2016-06-15 18.51.09She is always working on the next thing.  And some of those things are hard.  Her most recent thing to tackle is playing cards, Spoons to be exact.  The girls were introduced to it on Christmas last week.  She is doing great hanging in there with the big girls, and the grown ups too!!  We played it tonight as a family.  We chose to do numbers to make up 2017 instead of the word spoons.  Sue was pushed out first, then Caitlyn, next Mommy, so it was just her and daddy left.  They both had 201–it was down to just one hand, and daddy got the four of a kind first–he was the winner.  We told her she had done a great job, but her little face got bright red as she fought to control her emotions.  She escaped to her room just as soon as we stopped talking to her.  She went in, gathered her feelings and started quietly playing with a toy until she was ready to come out.
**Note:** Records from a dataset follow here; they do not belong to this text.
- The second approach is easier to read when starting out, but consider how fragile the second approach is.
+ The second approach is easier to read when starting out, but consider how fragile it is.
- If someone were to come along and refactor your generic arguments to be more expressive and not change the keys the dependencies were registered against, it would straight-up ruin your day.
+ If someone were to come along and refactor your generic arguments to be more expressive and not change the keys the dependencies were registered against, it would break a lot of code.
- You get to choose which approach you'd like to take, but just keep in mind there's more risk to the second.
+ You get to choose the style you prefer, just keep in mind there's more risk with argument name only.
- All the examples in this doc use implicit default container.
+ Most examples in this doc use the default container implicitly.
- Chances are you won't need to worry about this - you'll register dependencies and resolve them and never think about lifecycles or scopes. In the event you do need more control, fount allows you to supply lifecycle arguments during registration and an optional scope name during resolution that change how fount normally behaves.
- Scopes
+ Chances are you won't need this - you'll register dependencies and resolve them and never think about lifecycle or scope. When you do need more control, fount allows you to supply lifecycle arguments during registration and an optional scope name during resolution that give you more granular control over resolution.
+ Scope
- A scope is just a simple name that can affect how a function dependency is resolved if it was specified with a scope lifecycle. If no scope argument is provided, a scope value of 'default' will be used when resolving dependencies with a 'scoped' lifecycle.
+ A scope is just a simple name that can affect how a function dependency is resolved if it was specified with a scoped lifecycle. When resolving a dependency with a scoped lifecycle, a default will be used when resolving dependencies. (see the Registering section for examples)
She stepped away to collect herself.  She has been doing that since she was about 18 months old.  You rarely, if ever, see her throw a fit.    She has always chosen to go to her room and calm herself rather than explode with anger, sadness, or frustration in front of a crowd.  She will come and cuddle with me sometimes when she is sad, but more often than not, I go seek her out to make sure she is okay after she has escaped to her room.

Honestly, her reaction is an enigma to me.  I am a yeller.  My emotions come out fast and furious.  Every emotion I ever feel is written all over my face.  It is very, very rare that I think to step away before it is too late.  Actually, my girls know if mama steps away, they better just give me space because I am trying really hard to react well.

And yet, I have this little girl that is so in control of her emotions and so wise in how to handle them.  I marvel at her and her wisdom and I truly aspire to be just a little bit more like this little girl the Lord has given me.